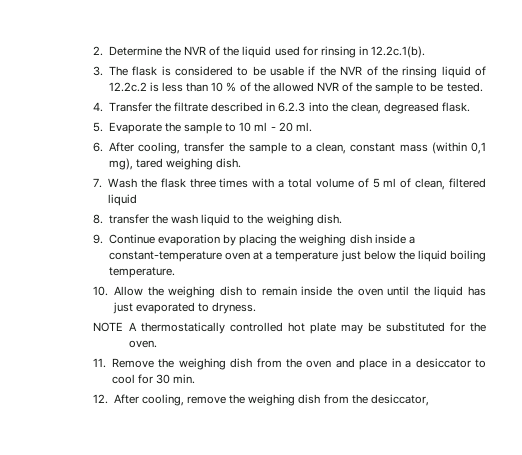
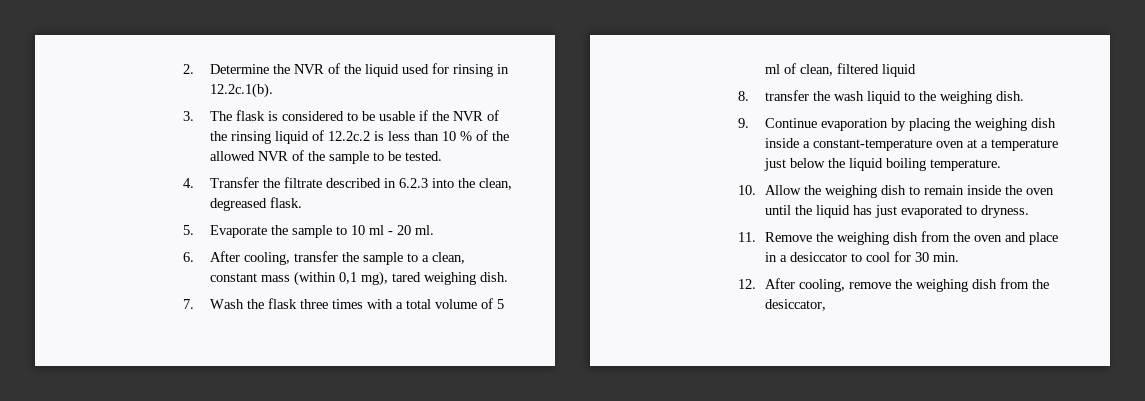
- NOTE A thermostatically controlled hot plate may be substituted for the oven.

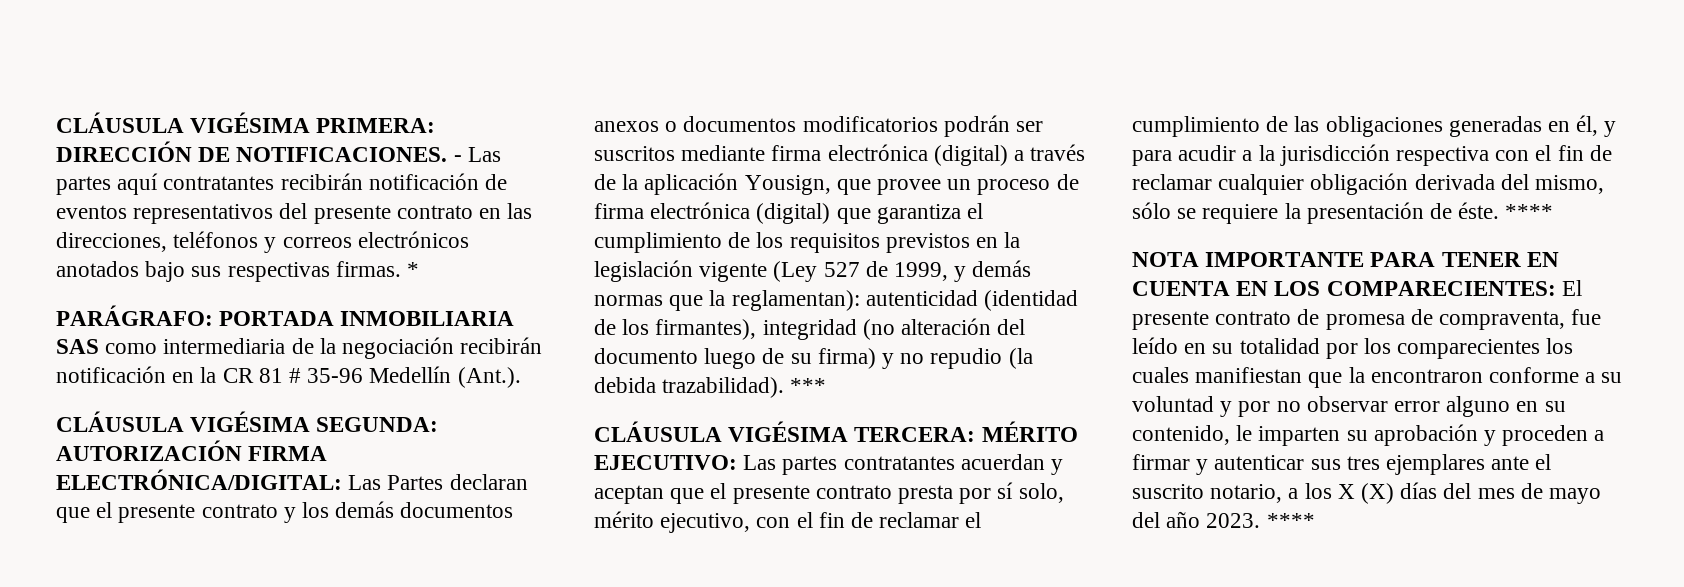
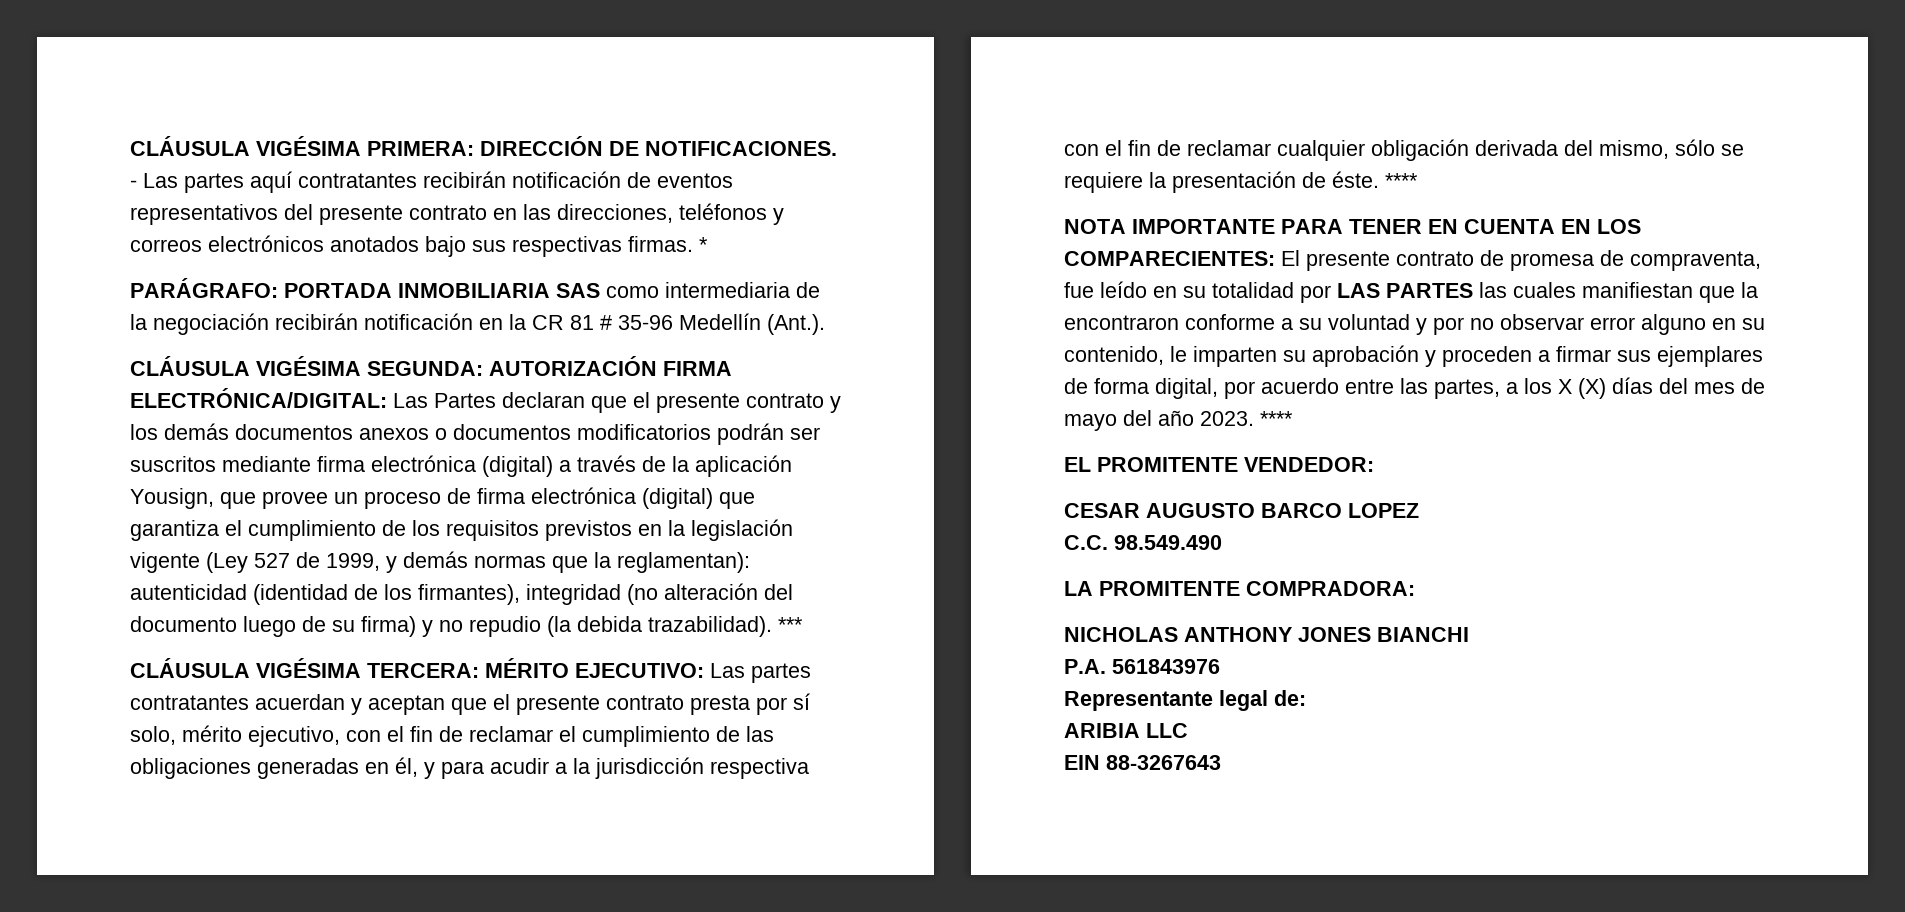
- NOTA IMPORTANTE PARA TENER EN CUENTA EN LOS COMPARECIENTES: El presente contrato de promesa de compraventa, fue leído en su totalidad por los comparecientes los cuales manifiestan que la encontraron conforme a su voluntad y por no observar error alguno en su contenido, le imparten su aprobación y proceden a firmar y autenticar sus tres ejemplares ante el suscrito notario, a los X (X) días del mes de mayo del año 2023.
+ NOTA IMPORTANTE PARA TENER EN CUENTA EN LOS COMPARECIENTES: El presente contrato de promesa de compraventa, fue leído en su totalidad por LAS PARTES las cuales manifiestan que la encontraron conforme a su voluntad y por no observar error alguno en su contenido, le imparten su aprobación y proceden a firmar sus ejemplares de forma digital, por acuerdo entre las partes, a los X (X) días del mes de mayo del año 2023.
+ EL PROMITENTE VENDEDOR:
+ CESAR AUGUSTO BARCO LOPEZ
+ C.C. 98.549.490
+ LA PROMITENTE COMPRADORA:
+ NICHOLAS ANTHONY JONES BIANCHI
+ P.A. 561843976
+ Representante legal de:
+ ARIBIA LLC
+ EIN 88-3267643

********************

| WHAT THE TASK ASKS |
Consider the entries above and return each line with the string "PROMITENTE".

| RESPONSE TO THE EXERCISE |
+ EL PROMITENTE VENDEDOR:
+ LA PROMITENTE COMPRADORA:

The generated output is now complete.